Exercise data below:

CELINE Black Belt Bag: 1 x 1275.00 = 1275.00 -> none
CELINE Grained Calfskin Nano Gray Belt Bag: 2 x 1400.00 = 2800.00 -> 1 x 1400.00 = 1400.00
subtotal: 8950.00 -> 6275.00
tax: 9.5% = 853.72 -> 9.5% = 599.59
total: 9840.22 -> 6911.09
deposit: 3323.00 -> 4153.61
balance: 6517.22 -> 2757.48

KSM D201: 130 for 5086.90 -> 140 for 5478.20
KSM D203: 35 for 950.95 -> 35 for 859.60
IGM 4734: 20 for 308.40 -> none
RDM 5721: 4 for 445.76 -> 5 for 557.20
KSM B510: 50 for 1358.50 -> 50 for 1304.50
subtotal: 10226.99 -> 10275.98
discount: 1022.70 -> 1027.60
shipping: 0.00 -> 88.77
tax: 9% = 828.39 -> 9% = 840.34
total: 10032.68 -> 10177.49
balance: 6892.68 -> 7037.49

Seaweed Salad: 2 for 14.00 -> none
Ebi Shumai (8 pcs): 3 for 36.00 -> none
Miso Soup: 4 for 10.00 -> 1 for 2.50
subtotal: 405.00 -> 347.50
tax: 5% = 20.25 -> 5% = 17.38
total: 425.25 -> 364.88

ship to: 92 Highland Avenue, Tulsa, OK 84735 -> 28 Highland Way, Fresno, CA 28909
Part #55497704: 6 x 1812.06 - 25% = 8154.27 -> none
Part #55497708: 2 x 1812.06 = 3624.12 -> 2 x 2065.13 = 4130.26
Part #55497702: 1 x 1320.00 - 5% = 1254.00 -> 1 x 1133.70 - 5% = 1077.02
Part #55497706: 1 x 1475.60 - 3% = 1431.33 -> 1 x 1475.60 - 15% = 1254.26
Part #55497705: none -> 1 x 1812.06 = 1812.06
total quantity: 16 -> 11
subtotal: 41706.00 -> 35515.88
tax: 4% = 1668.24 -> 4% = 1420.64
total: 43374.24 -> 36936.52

End of Exercise data.

What needs to be done:
Using the data above, repeat exactly the lines that begin at the line with "balance: 6892.68 -> 7037.49" and end at the line with "Part #55497704: 6", both ends included.

Solution:
balance: 6892.68 -> 7037.49

Seaweed Salad: 2 for 14.00 -> none
Ebi Shumai (8 pcs): 3 for 36.00 -> none
Miso Soup: 4 for 10.00 -> 1 for 2.50
subtotal: 405.00 -> 347.50
tax: 5% = 20.25 -> 5% = 17.38
total: 425.25 -> 364.88

ship to: 92 Highland Avenue, Tulsa, OK 84735 -> 28 Highland Way, Fresno, CA 28909
Part #55497704: 6 x 1812.06 - 25% = 8154.27 -> none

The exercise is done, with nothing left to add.